Arkansas Dept. of Health & Human Services v. Ahlborn

In Arkansas Dept. of Health & Human Services v. Ahlborn (547 U.S. 268 [2006]) the plaintiff was seriously and permanently injured in a motor vehicle accident and the Arkansas Department of Health and Services(ADHS) provided substantial medical care for her. She sued the defendants and ADHS intervened to assert a lien on any recovery plaintiff might obtain. The case settled for $ 550,000 but the settlement was not allocated among damage categories.
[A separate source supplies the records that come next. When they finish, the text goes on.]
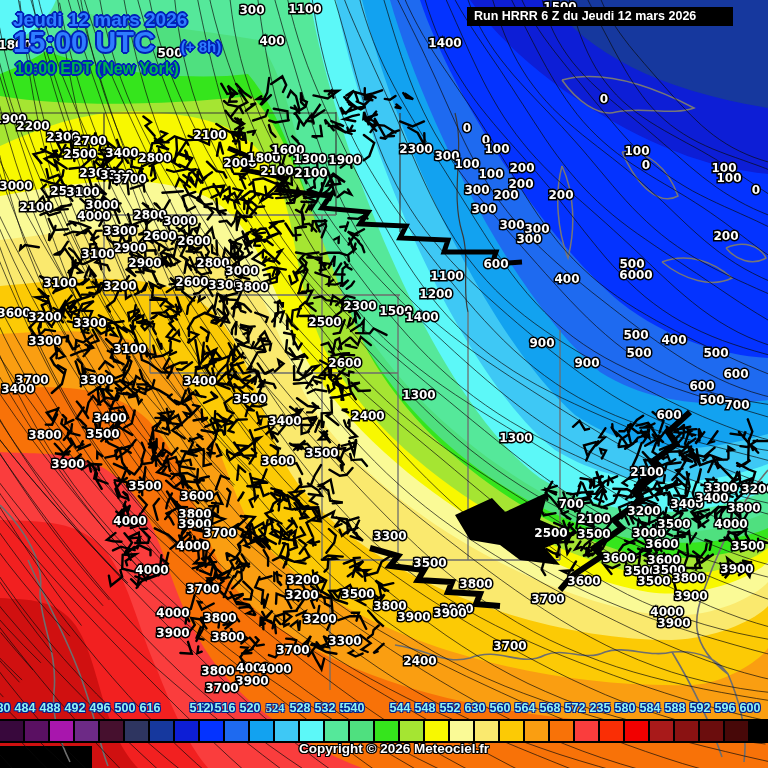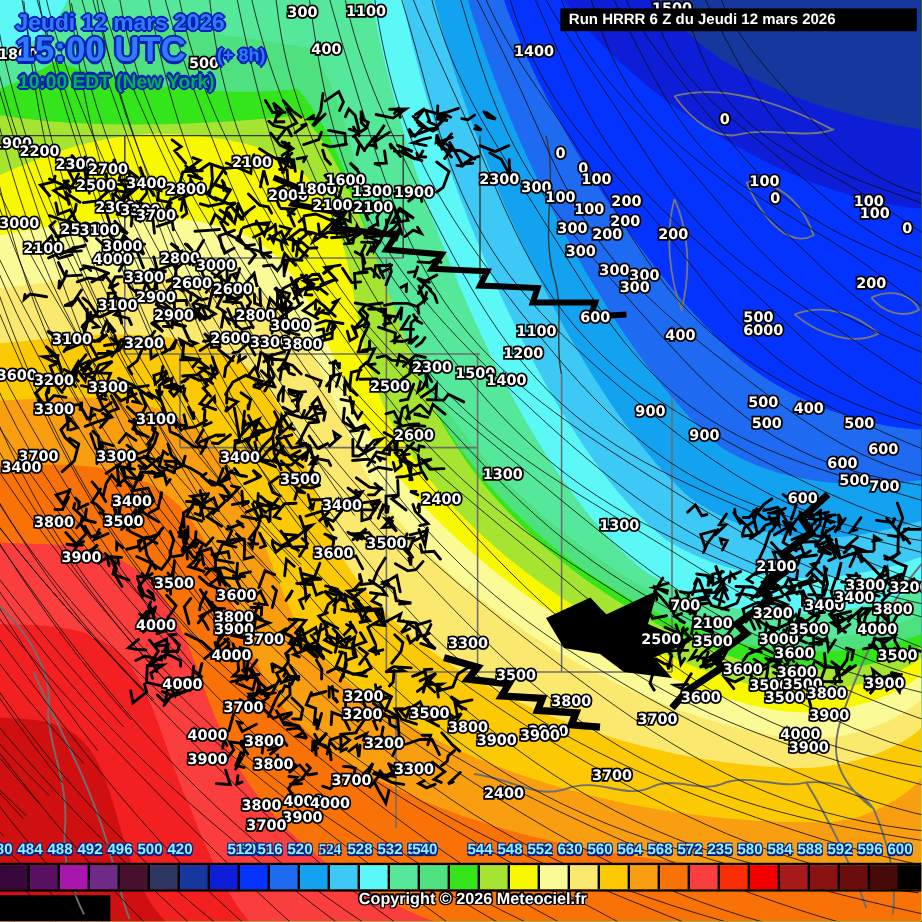--- a/index.html
+++ b/index.html
@@ -12,21 +12,21 @@
   .outline-navy{text-shadow:-1px -1px 0 #0020b8,1px -1px 0 #0020b8,-1px 1px 0 #0020b8,
     1px 1px 0 #0020b8,0 -2px 0 #0020b8,0 2px 0 #0020b8,-2px 0 0 #0020b8,2px 0 0 #0020b8;}
   .outline-black{text-shadow:-1px -1px 0 #000,1px -1px 0 #000,-1px 1px 0 #000,
     1px 1px 0 #000,0 -1px 0 #000,0 1px 0 #000,-1px 0 0 #000,1px 0 0 #000;}
   .hdr-date{left:13px;top:9px;font-size:19px;color:#2e7dff;}
   .hdr-time{left:13px;top:26px;font-size:29px;color:#2e7dff;}
   .hdr-offset{font-size:15px;margin-left:26px;}
   .hdr-local{left:15px;top:60px;font-size:16px;color:#00b44c;}
   .hdr-desc{left:15px;top:83px;font-size:15px;color:#3fa9f5;}
   .run-bar{
-    position:absolute;left:467px;top:7px;width:297px;height:19px;background:#000;
+    position:absolute;left:467px;top:7px;width:266px;height:19px;background:#000;
     color:#fff;font-weight:bold;font-size:12.5px;line-height:19px;padding-left:7px;
     box-sizing:border-box;z-index:6;
   }
   .scale-labels{position:absolute;left:0;top:701px;width:768px;height:16px;z-index:6;}
   .scale-labels span{
     position:absolute;width:44px;margin-left:-22px;text-align:center;
     color:#8df5f5;font-weight:bold;font-size:12.5px;
     text-shadow:-1px -1px 0 #001f90,1px -1px 0 #001f90,-1px 1px 0 #001f90,1px 1px 0 #001f90;
   }
   .scale-swatches{
@@ -271,21 +271,21 @@
 
   <div class="run-bar">Run HRRR 6 Z du Jeudi 12 mars 2026</div>
 
   <div class="scale-labels" id="scale-labels">
       <span style="left: 0px;">480</span>
       <span style="left: 25px;">484</span>
       <span style="left: 50px;">488</span>
       <span style="left: 75px;">492</span>
       <span style="left: 100px;">496</span>
       <span style="left: 125px;">500</span>
-      <span style="left: 150px;">420</span>
+      <span style="left: 150px;">616</span>
       <span style="left: 175px; padding-left: 35px;">508</span>
       <span style="left: 200px;">512</span>
       <span style="left: 225px;">516</span>
       <span style="left: 250px;">520</span>
       <span style="left: 275px; font-family: Liberation Serif, serif;">524</span>
       <span style="left: 300px;">528</span>
       <span style="left: 325px;">532</span>
       <span style="left: 350px;">536</span>
       <span style="left: 354px;">540</span>
       <span style="left: 400px;">544</span>

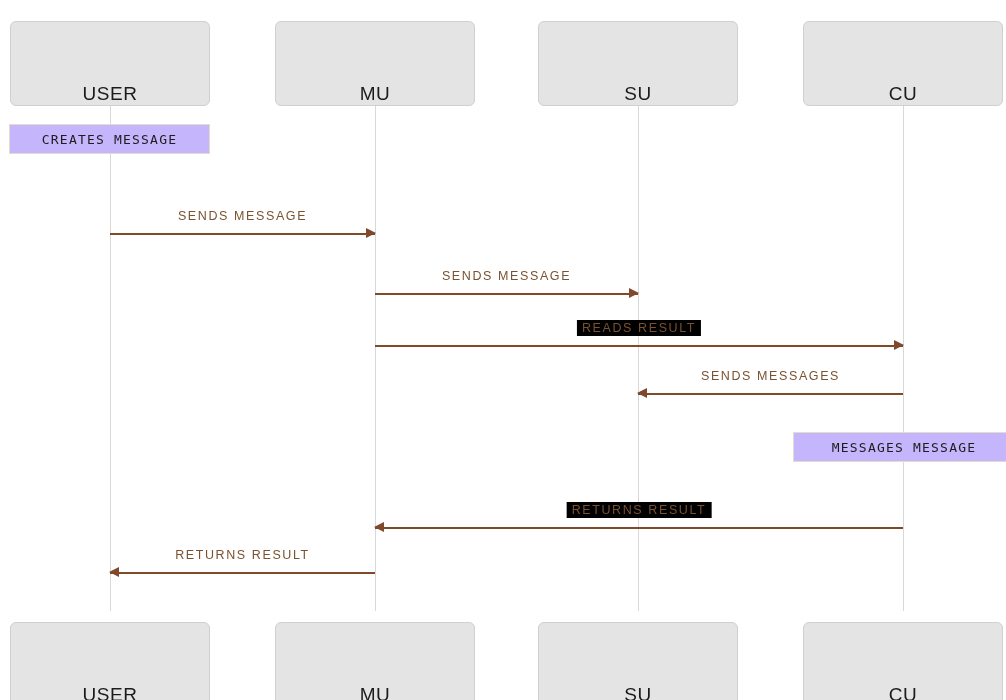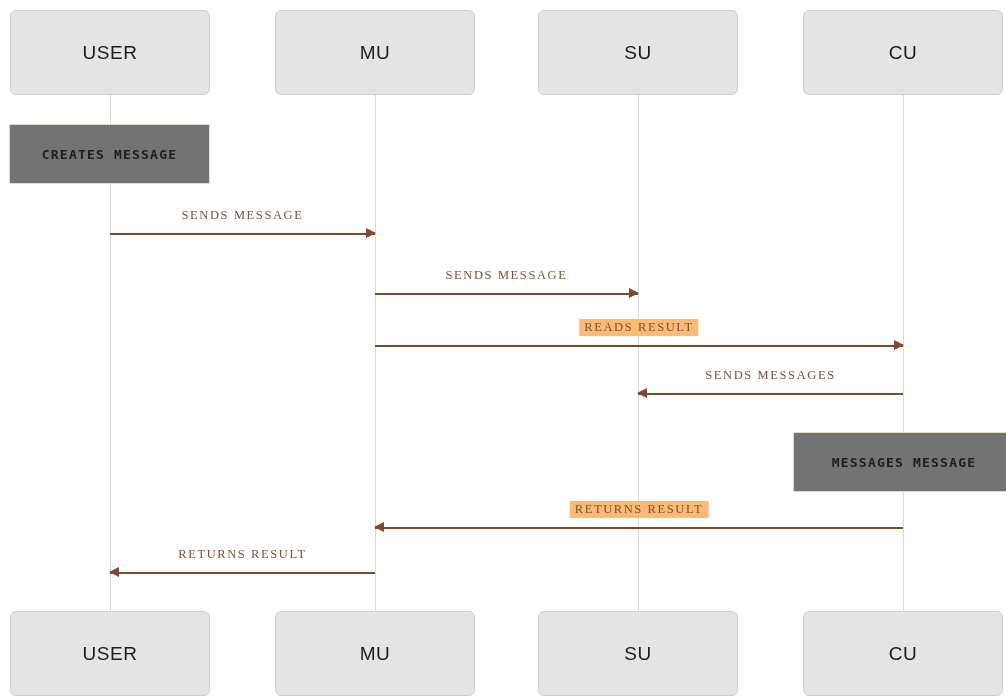--- a/index.html
+++ b/index.html
@@ -13,47 +13,46 @@
   #canvas{position:absolute;inset:0;width:1006px;height:700px;}
 
   
   .participant{
     position:absolute;
     width:200px;height:85px;
     background:#e4e4e4;
     border:1px solid #d0d0d0;
     border-radius:6px;
     box-sizing:border-box;
-    display:flex;align-items:center;justify-content:center;
+    display:flex;align-items:flex-end;justify-content:center;margin-top:11px;
   }
   .participant .plabel{
     font-family:"Liberation Sans", sans-serif;
     font-size:19px;
     letter-spacing:.5px;
     color:#1b1b1b;
     white-space:nowrap;
   }
 
   
   .lifeline{
     position:absolute;
     width:1px;
     background:#d8d8d8;
   }
 
   
   .note{
     position:absolute;
-    background:#737373;
+    background:#c4b5fd;
     border:1px solid #e6dcc9;
     box-sizing:border-box;
-    height:60px;
+    height:30px;
     display:flex;align-items:center;justify-content:center;
     z-index:4;
-    font-weight:bold;
   }
   .note .nlabel{
     font-family:"DejaVu Sans Mono", monospace;
     font-size:13px;
     letter-spacing:1.2px;
     color:#1d1d1d;
     white-space:nowrap;
   }
 
   
@@ -71,29 +70,29 @@
     border-bottom:5px solid transparent;
   }
   .msg.right .head{right:-1px;border-left:10px solid #80492c;}
   .msg.left  .head{left:-1px; border-right:10px solid #80492c;}
 
   .msg .mlabel{
     position:absolute;
     bottom:9px;
     left:50%;
     transform:translateX(-50%);
-    font-family:Liberation Serif, serif;
+    font-family:Liberation Sans, sans-serif;
     font-size:12.5px;
     letter-spacing:1.6px;
     color:#7a5230;
     white-space:nowrap;
     padding:1px 5px;
     margin-top:20px;
   }
-  .msg .mlabel.boxed{background:#fdba74;}
+  .msg .mlabel.boxed{background:#000000;}
 </style>
 </head>
 <body>
 
 <div id="canvas">
     <div class="lifeline" style="left: 110px; top: 95px; height: 516px;"></div>
     <div class="lifeline" style="left: 375px; top: 95px; height: 516px;"></div>
     <div class="lifeline" style="left: 638px; top: 95px; height: 516px;"></div>
     <div class="lifeline" style="left: 903px; top: 95px; height: 516px;"></div>
     <div class="participant" style="left: 10px; top: 10px; width: 200px;">

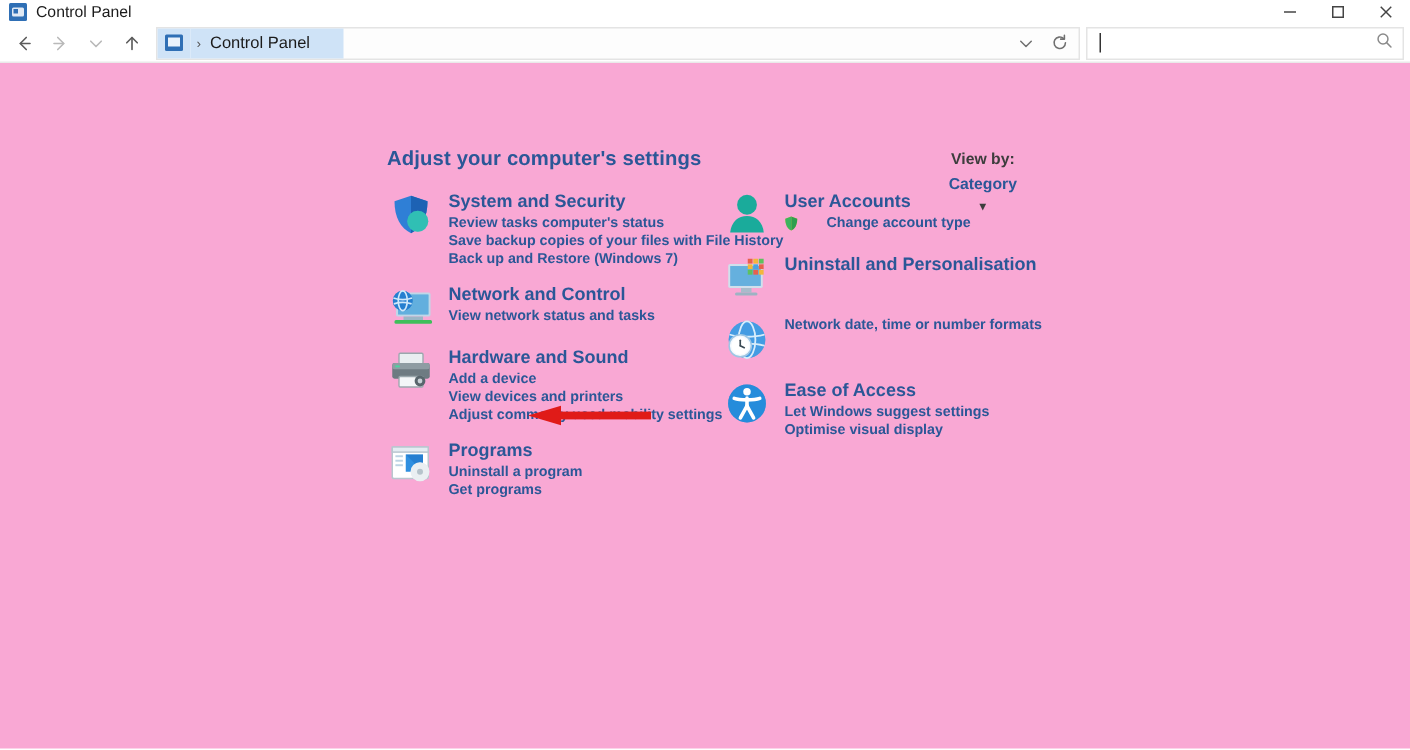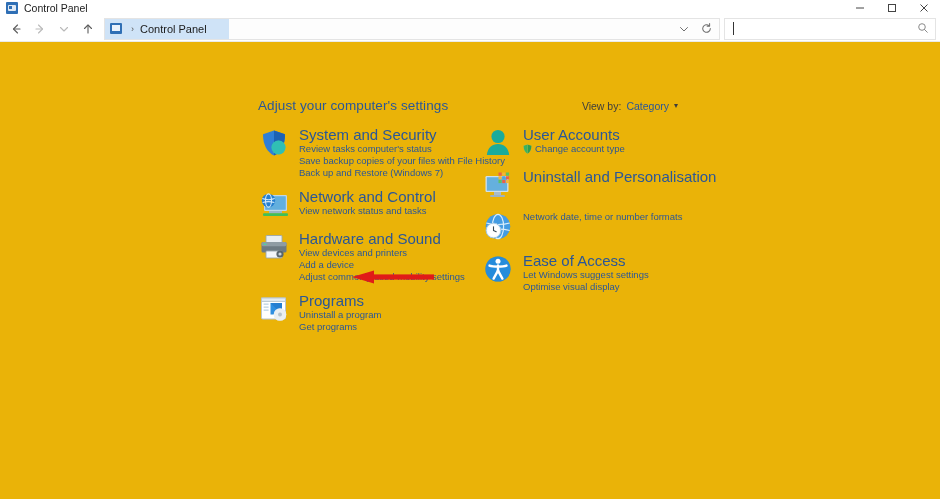--- a/index.html
+++ b/index.html
@@ -181,39 +181,41 @@
     padding-left: 2px;
     white-space: nowrap;
     overflow: hidden;
   }
   .search-icon { color: #8a8a8a; flex: none; }
 
   
   .content {
     position: relative;
     height: calc(500px - 16px - 27px);
-    background: #eab308;
+    background: #f9a8d4;
     padding: 0;
+    font-weight: bold;
   }
   .page-title {
     position: absolute;
     left: 258px; top: 56px;
     font-size: 13.5px;
     color: #2b5797;
     letter-spacing: .1px;
     white-space: nowrap;
   }
   .viewby {
     position: absolute;
     right: 262px; top: 58px;
     display: flex;
     align-items: center;
     gap: 5px;
     font-size: 10.5px;
     white-space: nowrap;
+    flex-direction: column;
   }
   .viewby-label { color: #3d3d3d; }
   .viewby-value { color: #2b5797; text-align: right; }
   .viewby-caret { color: #3d3d3d; font-size: 8px; line-height: 1; }
 
   .columns {
     position: absolute;
     left: 258px; top: 84px;
     width: 660px;
     display: flex;
@@ -229,37 +231,37 @@
     align-items: flex-start;
   }
   .cat-icon {
     width: 32px; height: 32px;
     flex: none;
     position: relative;
     margin-top: 1px;
   }
   .cat-body { padding-top: 1px; }
   .cat-title {
-    font-size: 15px;
+    font-size: 12px;
     color: #2b5797;
     line-height: 15px;
     margin-bottom: 1px;
     white-space: nowrap;
   }
   .cat-link {
     font-size: 9.5px;
     color: #2b5797;
     line-height: 12px;
     white-space: nowrap;
     display: block;
   }
   .cat-link.with-shield {
     display: flex;
     align-items: center;
-    gap: 3px;
+    gap: 19px;
   }
 
   
   .ic-shield svg, .ic-net svg, .ic-hw svg, .ic-prog svg,
   .ic-user svg, .ic-appear svg, .ic-clock svg, .ic-ease svg { display:block; }
 
   .mini-shield { width: 9px; height: 10px; flex: none; }
 
   
   .arrow-annot {
@@ -416,22 +418,22 @@
             <rect x="3.5" y="11" width="25" height="10.5" rx="1.6" fill="#6e7b82"></rect>
             <rect x="3.5" y="11" width="25" height="4.2" rx="1.6" fill="#8f9ca3"></rect>
             <rect x="8" y="20" width="16" height="7" rx="0.8" fill="#f3f6f8" stroke="#9aa7ad" stroke-width="0.9"></rect>
             <circle cx="22" cy="23" r="3.6" fill="#59666d"></circle>
             <circle cx="22" cy="23" r="1.6" fill="#c9d3d8"></circle>
             <rect x="5.5" y="12.6" width="3" height="1.3" fill="#4bd6a0"></rect>
           </svg>
         </div>
         <div class="cat-body">
           <div class="cat-title">Hardware and Sound</div>
+          <span class="cat-link">Add a device</span>
           <span class="cat-link">View devices and printers</span>
-          <span class="cat-link">Add a device</span>
           <span class="cat-link">Adjust commonly used mobility settings</span>
         </div>
       </div>
 
       <div class="cat">
         <div class="cat-icon ic-prog">
           <svg width="32" height="32" viewBox="0 0 32 32">
             <rect x="3.5" y="5" width="24" height="21" rx="1.2" fill="#ffffff" stroke="#b9c6cf" stroke-width="1"></rect>
             <rect x="3.5" y="5" width="24" height="3.4" fill="#e4ecf2" stroke="#b9c6cf" stroke-width="1"></rect>
             <rect x="5.6" y="10.5" width="5" height="1.3" fill="#bcd3e4"></rect>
ADHS claimed its entire lien was recoverable under Arkansaslaw, whether the plaintiff's recovery was allocated for medical costs, lost wages, pain and suffering or anything else. The Supreme Court found that the federal anti-lien provisions under the Medicaid law limited the states to recovery from only that portion of a verdict or settlement that was attributable to past medical expenses. Ahlborn appears to have overruled a series of New York cases that held the entire recovery by a plaintiff was available to satisfy a Medicaid lien (see Gold v. United Health Servs. Hosps., Inc., 95 N.Y.2d 683 [2001]; Calvanese v. Calvanese, 93 NY2d 111 [1999]; Cricchio v. Pennisi, 90 NY2d 296 [1997]).